Well, I’ve put it off long enough, I’m going to ask about LOCKN’. Can you take me back to when the idea to recreate Layla and Other Assorted Love Songs started to germinate?

We were playing at Red Rocks, and I got on the phone with Trey [Anastasio] to talk about what I would play in his set, and what he would play with us. At that point, I think Oteil had a set the day we were playing, and originally it was going to be the Allman Betts band, so I knew there would be a lot of Allman Brothers tunes played that day. And I was like, “I want to avoid those, because it’s gonna already be happening.”

I mentioned “Keep On Growing,” or a few of the tunes that we play already, to Trey to see if it would be something that he’d want to do.

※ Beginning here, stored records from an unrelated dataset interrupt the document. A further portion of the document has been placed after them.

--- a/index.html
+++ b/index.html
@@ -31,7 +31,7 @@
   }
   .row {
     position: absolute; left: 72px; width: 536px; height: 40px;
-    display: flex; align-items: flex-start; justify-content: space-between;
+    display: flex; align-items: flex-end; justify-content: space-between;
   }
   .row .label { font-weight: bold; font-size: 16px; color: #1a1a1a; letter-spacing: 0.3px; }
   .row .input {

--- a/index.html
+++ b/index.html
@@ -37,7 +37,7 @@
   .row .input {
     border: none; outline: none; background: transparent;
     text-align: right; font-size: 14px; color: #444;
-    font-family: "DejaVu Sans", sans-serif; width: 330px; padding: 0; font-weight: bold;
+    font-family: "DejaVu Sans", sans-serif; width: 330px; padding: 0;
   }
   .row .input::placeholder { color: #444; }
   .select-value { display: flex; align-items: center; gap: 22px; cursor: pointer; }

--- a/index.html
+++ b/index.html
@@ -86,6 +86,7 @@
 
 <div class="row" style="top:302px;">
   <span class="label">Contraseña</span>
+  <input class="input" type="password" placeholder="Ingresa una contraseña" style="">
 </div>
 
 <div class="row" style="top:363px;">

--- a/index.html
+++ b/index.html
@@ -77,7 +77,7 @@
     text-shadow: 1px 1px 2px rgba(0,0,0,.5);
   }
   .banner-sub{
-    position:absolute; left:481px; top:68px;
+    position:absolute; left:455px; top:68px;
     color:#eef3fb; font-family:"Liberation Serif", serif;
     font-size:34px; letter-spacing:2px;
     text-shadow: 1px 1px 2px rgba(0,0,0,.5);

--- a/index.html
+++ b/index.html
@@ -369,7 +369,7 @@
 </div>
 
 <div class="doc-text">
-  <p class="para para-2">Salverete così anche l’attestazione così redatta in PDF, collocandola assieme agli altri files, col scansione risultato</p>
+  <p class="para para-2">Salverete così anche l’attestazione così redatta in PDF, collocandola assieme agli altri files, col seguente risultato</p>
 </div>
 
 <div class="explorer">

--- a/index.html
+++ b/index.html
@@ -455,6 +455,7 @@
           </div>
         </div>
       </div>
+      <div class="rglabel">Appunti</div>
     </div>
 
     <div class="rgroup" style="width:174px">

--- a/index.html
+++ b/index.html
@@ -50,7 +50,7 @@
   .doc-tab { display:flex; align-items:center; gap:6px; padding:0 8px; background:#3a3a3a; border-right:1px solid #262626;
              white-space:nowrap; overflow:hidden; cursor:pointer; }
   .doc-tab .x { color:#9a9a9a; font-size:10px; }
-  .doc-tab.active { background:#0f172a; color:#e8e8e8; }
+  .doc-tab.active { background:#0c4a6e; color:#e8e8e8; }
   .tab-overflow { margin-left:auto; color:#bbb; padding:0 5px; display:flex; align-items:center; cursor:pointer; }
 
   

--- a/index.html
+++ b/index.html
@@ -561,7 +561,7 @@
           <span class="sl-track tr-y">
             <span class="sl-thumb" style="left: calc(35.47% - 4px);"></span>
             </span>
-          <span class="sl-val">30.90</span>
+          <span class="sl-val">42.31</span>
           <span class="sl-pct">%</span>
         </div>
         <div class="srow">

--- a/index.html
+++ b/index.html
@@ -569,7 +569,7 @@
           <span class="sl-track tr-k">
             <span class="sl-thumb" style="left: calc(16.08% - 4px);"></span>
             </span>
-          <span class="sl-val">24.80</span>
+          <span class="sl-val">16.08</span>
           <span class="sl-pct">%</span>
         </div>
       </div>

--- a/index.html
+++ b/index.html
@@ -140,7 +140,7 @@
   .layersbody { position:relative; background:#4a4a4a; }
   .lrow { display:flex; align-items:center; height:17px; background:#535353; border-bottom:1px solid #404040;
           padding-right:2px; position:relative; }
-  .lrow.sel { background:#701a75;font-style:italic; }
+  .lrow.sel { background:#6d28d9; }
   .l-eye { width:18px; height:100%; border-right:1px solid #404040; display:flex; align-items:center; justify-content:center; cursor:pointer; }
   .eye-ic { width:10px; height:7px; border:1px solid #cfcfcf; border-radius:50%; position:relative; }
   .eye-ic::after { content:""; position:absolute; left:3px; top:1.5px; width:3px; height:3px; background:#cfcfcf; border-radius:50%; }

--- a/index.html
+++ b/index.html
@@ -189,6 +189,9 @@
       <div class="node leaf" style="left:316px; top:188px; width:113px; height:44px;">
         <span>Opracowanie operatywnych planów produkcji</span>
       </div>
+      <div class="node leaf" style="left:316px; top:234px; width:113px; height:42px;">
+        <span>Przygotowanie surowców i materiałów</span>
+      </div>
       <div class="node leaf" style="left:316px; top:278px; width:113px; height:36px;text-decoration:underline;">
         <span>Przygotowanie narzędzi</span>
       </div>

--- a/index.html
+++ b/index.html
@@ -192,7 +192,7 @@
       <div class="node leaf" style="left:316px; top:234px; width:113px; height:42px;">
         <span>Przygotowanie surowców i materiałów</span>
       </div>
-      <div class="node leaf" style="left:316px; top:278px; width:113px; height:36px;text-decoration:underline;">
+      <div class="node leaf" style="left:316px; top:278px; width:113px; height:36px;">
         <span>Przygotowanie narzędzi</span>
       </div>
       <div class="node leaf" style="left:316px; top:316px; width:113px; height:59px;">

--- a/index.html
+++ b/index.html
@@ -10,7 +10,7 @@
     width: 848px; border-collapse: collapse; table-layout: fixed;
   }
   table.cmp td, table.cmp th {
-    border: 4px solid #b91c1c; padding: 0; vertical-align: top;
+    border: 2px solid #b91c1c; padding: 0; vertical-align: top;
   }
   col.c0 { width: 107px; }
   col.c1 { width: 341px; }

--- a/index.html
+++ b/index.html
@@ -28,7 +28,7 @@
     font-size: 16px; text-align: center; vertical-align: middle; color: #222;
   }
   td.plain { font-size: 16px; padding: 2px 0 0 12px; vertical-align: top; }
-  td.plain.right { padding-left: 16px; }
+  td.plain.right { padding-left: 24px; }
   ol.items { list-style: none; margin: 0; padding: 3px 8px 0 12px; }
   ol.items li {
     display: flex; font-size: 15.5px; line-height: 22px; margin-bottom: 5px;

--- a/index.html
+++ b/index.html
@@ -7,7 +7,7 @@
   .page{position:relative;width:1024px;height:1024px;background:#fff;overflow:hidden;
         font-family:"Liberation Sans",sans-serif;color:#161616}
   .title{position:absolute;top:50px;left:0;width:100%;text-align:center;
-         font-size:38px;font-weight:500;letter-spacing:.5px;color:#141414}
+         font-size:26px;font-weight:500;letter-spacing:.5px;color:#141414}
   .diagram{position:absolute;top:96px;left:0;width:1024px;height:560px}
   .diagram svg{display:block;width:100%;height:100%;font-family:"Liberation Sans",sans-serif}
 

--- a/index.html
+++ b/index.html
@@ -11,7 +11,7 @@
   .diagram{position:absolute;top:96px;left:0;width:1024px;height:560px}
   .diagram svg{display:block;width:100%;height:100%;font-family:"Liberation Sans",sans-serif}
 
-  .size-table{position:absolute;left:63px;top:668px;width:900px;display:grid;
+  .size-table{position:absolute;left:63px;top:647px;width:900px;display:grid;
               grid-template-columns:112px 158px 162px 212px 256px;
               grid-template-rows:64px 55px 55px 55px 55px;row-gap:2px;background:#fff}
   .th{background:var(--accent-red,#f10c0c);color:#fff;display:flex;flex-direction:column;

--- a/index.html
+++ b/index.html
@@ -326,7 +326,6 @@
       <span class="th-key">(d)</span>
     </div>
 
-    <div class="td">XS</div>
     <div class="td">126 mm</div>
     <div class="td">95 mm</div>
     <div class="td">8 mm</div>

He wanted to do a lot of our tunes, but he was really keen on the Dominoes stuff. And then I had a friend who was at the show that day, her name is Julie Mendelson, and she overheard some of the tunes we were going to play, and she was like, “You should just do the whole fuckin’ record” [Laughs], and that’s when the light bulb went off. And I was like, “Oh yeah, that’s what Phish and Trey have done, they’ve done whole records.”

I’ve always wanted to play that material—I’ve played about half of the tunes over the years with either my band, or with Eric [Clapton], or the Allmans, but there’s a bunch of them on there that I just never learned, never played. It felt like the right time. So when I mentioned it to him, he was gung ho, and that was that.

I was named after that record—my parents named me after the Derek and the Dominoes record. And then, when we were in New York for the rehearsals, I was trying to find the history, and the release date came up, and it was Susan’s birthday [laughs]. The album came out on the day Susan was born, day and year. So, I thought that was pretty unique. It felt like, “We made the right call!” [Laughs].

That’s awesome.

I was named after this thing; she was born on the day. Pretty good stuff!